陈振国搪瓷茶缸往嘴边凑了一下,吹开浮沫。
“忙,高三毕业班一摊子事,天脚不着地。”
“哦。”
陈建功应了声,筷子继续往嘴里送饭。
沉默隔了十来秒,陈振国把茶缸搁回桌面。
“对了,老宋昨天给我打电话。”
陈建功没停筷子。
“一模成绩出了。烈子的。”
筷子不动了。
“复读班排第五,全校三十二名。
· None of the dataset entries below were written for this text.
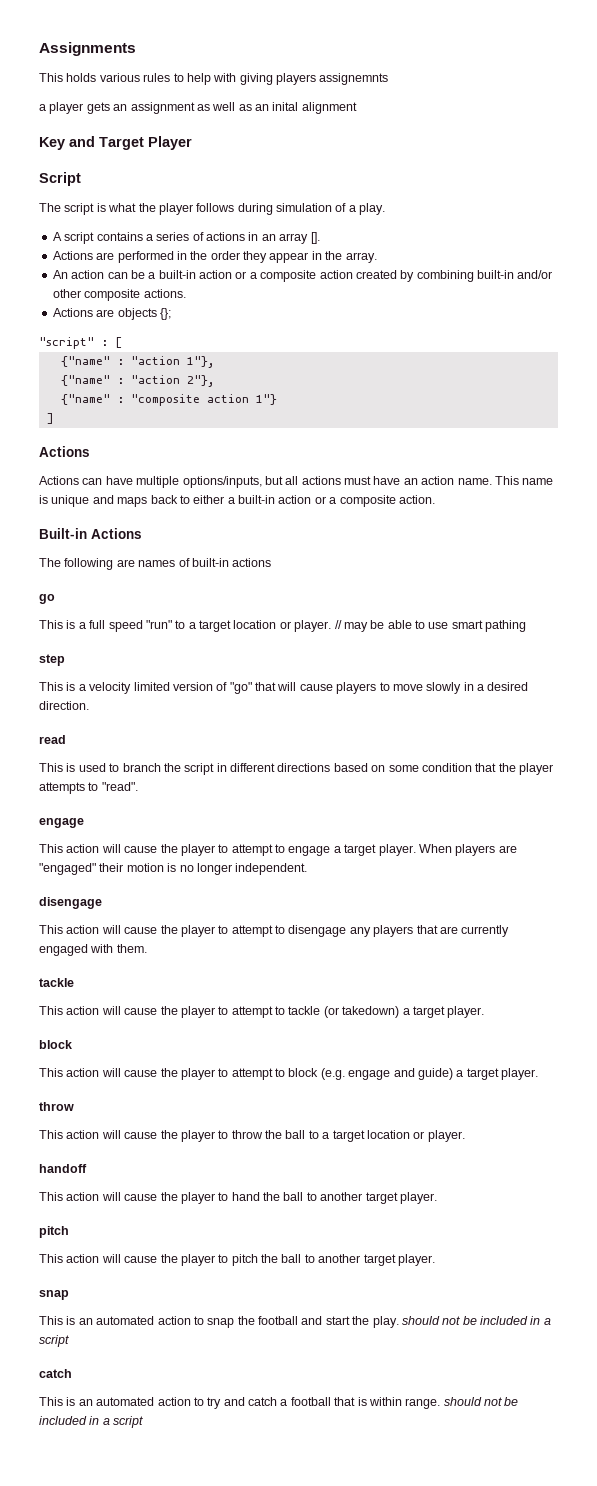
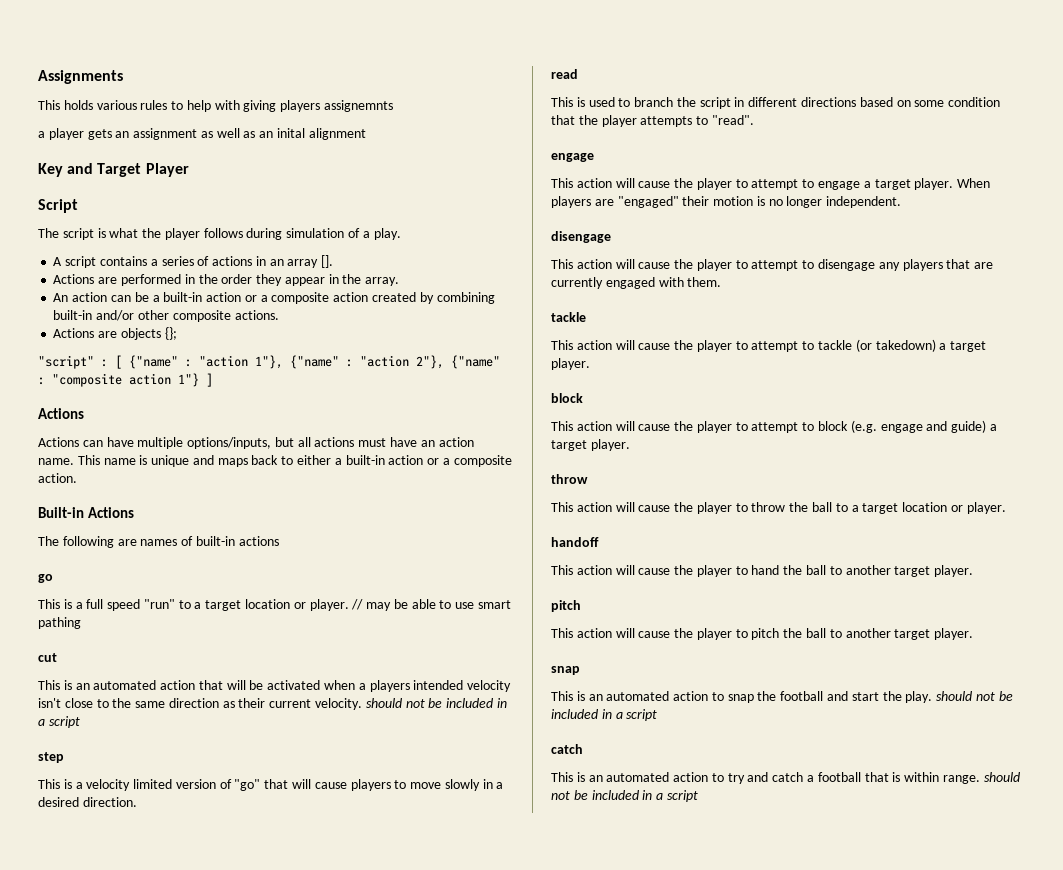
(122, 342) // -> (122, 362) none
(215, 362) // -> (283, 362) none
(215, 381) // -> (444, 362) none
(277, 399) // -> (199, 380) none
(527, 626) none -> [38,653,57,662] [38,680,512,692] [38,698,507,710] [38,716,80,728] // cut // This is an automated action that will be activated when a players intended velocity isn't close to the same direction as their current velocity. should not be included in a script

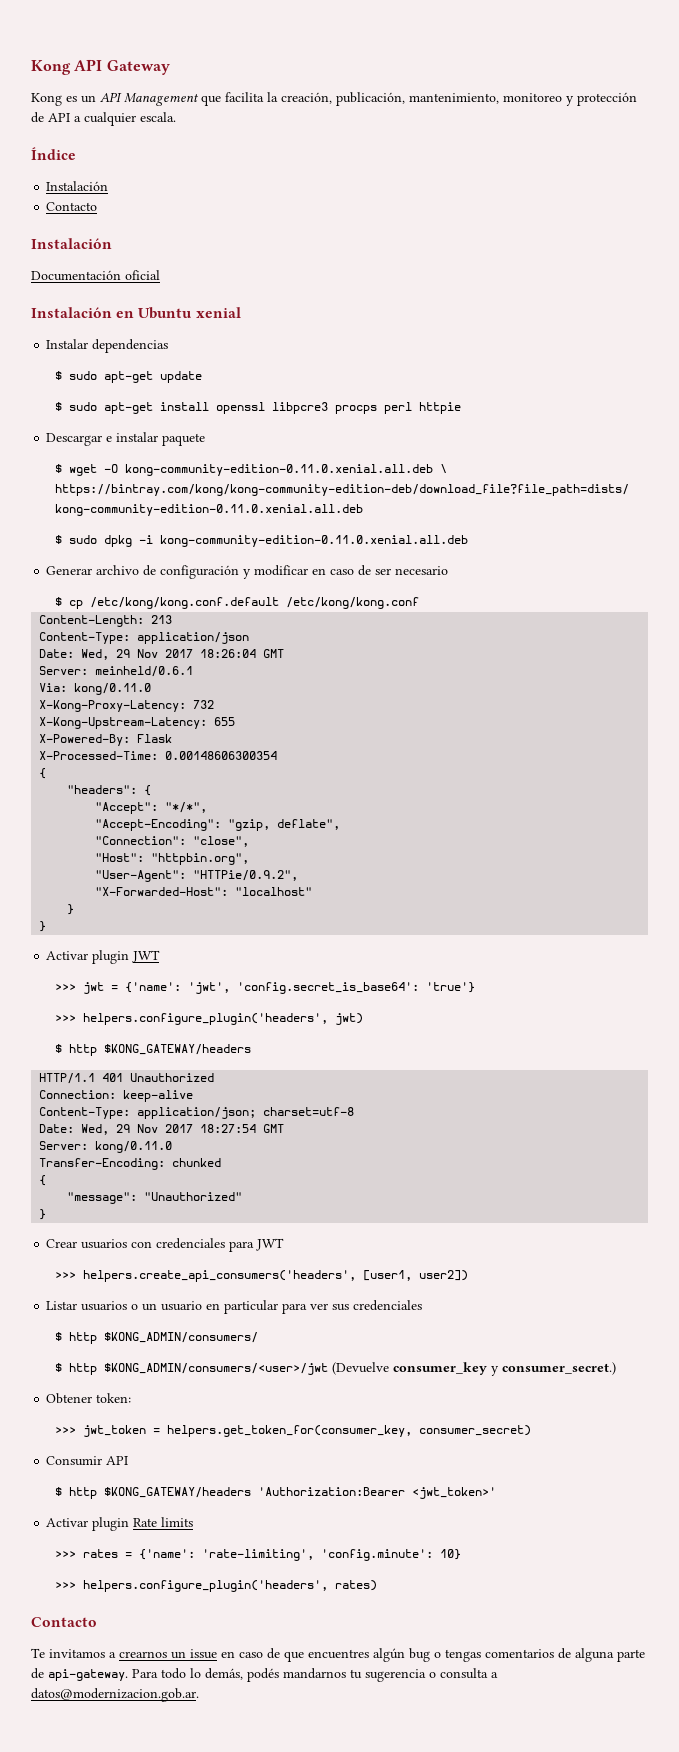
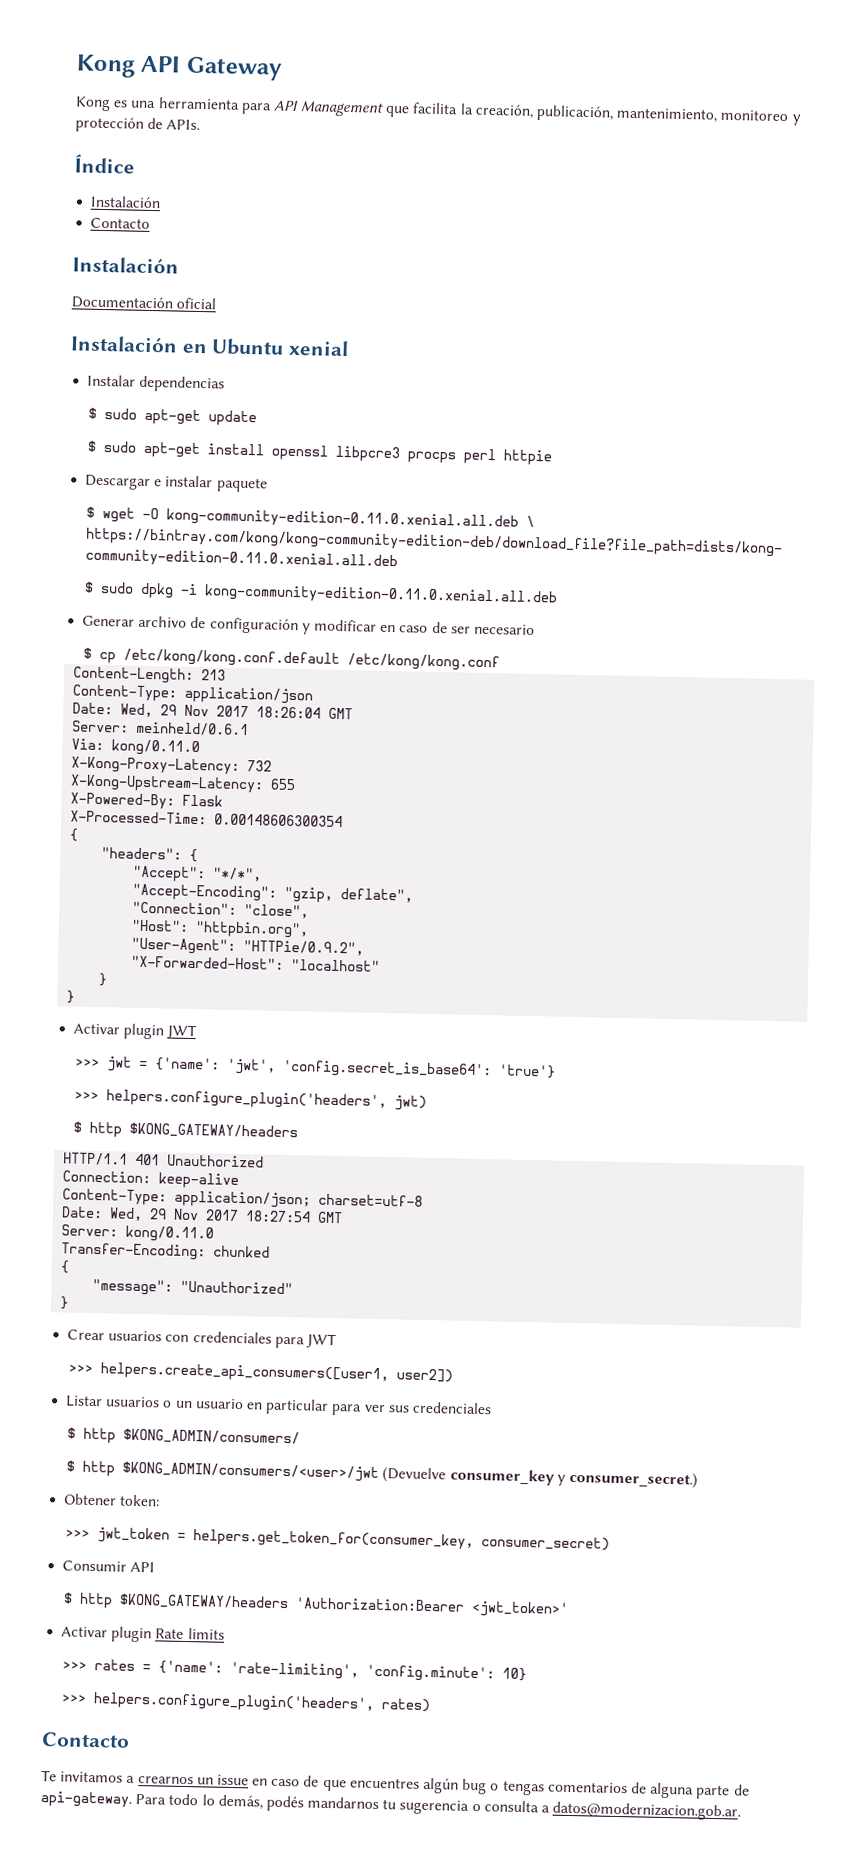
[81,95,96,103] un -> [130,97,272,115] una herramienta para
[48,112,176,126] API a cualquier escala. -> [166,119,201,130] APIs.
[83,1270,413,1282] helpers.create_api_consumers('headers', [user1, -> [100,1362,390,1384] helpers.create_api_consumers([user1,

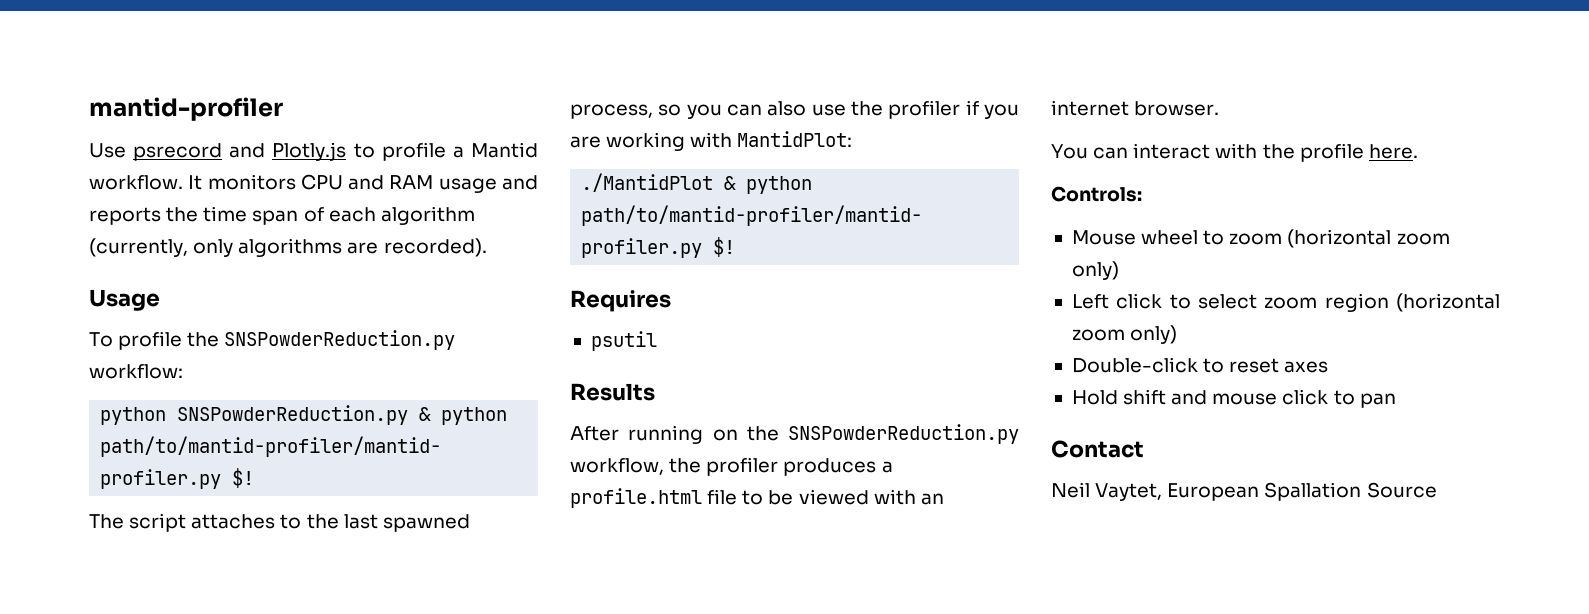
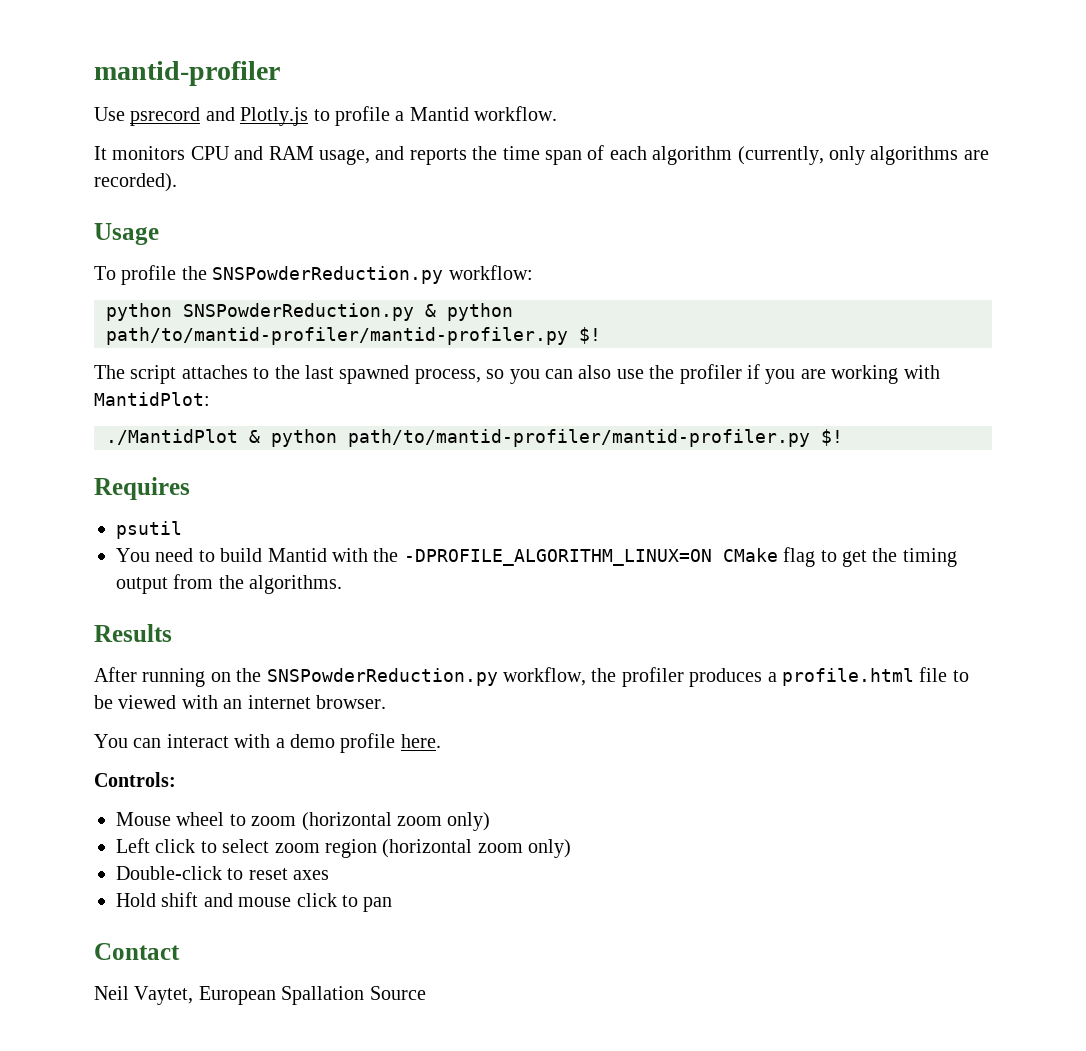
(183, 182) none -> (558, 113) //
[438,178,497,193] usage -> [319,149,370,165] usage,
(657, 341) none -> [116,547,957,567] [116,574,343,594] // You need to build Mantid with the -DPROFILE_ALGORITHM_LINUX=ON CMake flag to get the timing output from the algorithms.
[1262,144,1295,159] the -> [275,734,335,748] a demo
”
餐桌上仅存的咀嚼声也断了。
赵雅芝手里的勺子悬在汤碗上方,整个人僵在那里。
陈建功拿筷子的五根手指头收紧了一截,嘴里那口饭忘了咽。
班里第五。
六年没翻过课本的人,回来两三个月,一模考进了前五名。
那可是真实高考题目组的试卷,不是随便出的小测。
赵雅芝率先回过神。
她放下勺子,双手撑在桌沿上,声音发抖。
“第五?是真的吗爸?”
陈振国点头。
赵雅芝的眼眶一下就红了。
她别过脸,用手背挡住眼睛,肩膀抖了两下。
“这孩子……别人好歹有基础在,他是什么都断了六年,硬从头捡起来的……”
她最清楚那些日子是怎么熬过来的。
周末给陈烈送东西到学校,宿管说他每天最后一个离开自习室。
打电话过去,不是在做卷子就是在翻错题本。
那些她看不见的夜晚,都压在这个排名里了。
泪珠子没忍住,砸在桌面上。
陈建功把筷子横搁在碗上,视线盯着桌面。
他喉结上下滚了一趟,声音压得很平。
“及格线以上,不算差。”
赵雅芝擦泪的手一停。
陈振国没搭理儿子的嘴硬,继续往下说。
“老宋还提了两件事。”
“开学那阵学校搞军训,调来带队的正好是七连的兵。”
“那个领头教官叫周强,就是烈子当年在新兵连亲手带起来的。”
“十四天军训,头一天那教官就把整个班的训练交给了烈子。”
“名义上周强是教官,实际全程是烈子站在前头带。”
“那帮学生啥都不懂,烈子一个人撑住了整个场面。”
“还有平时班里的事儿,那帮复读生心气高脾气倔,科任老师都管不服。”
“偏偏烈子出面,说两句就安静了,谁跟谁闹别扭,谁不服谁,他一句话就摆平。”
陈建功听完,腮帮子绷了一下。
他把碗往前推了两寸,鼻腔里挤出一声冷哼。
“搁学校管得了几个毛孩子,那有什么了不起?”
“当初在部队要也这么稳当,少作妖几回,至于走到今天这步?”
“安分留在连队,早就该往上走了。何必跟一群学生抢考场?”
赵雅芝泪也不擦了,扭过头来盯着陈建功。
“行了你,装什么装。”
陈建功抬眼。
“我看得见。”
赵雅芝指着他,声音沙哑中带着火气。
“刚才说第五名的时候你脸上那个表情,筷子都握不住了。”
“心里美成那样,嘴上偏要唱反调,你累不累啊?”
陈建功耳根子一寸一寸红上去,脸上的表情僵住了。
他猛地把椅子往后一蹭,站起来。
“不吃了。”
赵雅芝才不惯他:“碗放着你就想走?”
“不吃就是不吃。”
陈建功没回头,脚步带风地上了楼梯。
阳台门推开,六月的晚风裹着潮气灌进来。
他从裤兜里掏出烟盒,抖出一根叼在嘴里,打了两回火才点上。
靠着栏杆,他看向远处岚州二中的方向。
那一片灯光在夜色里连成排,教室窗户亮得整齐齐。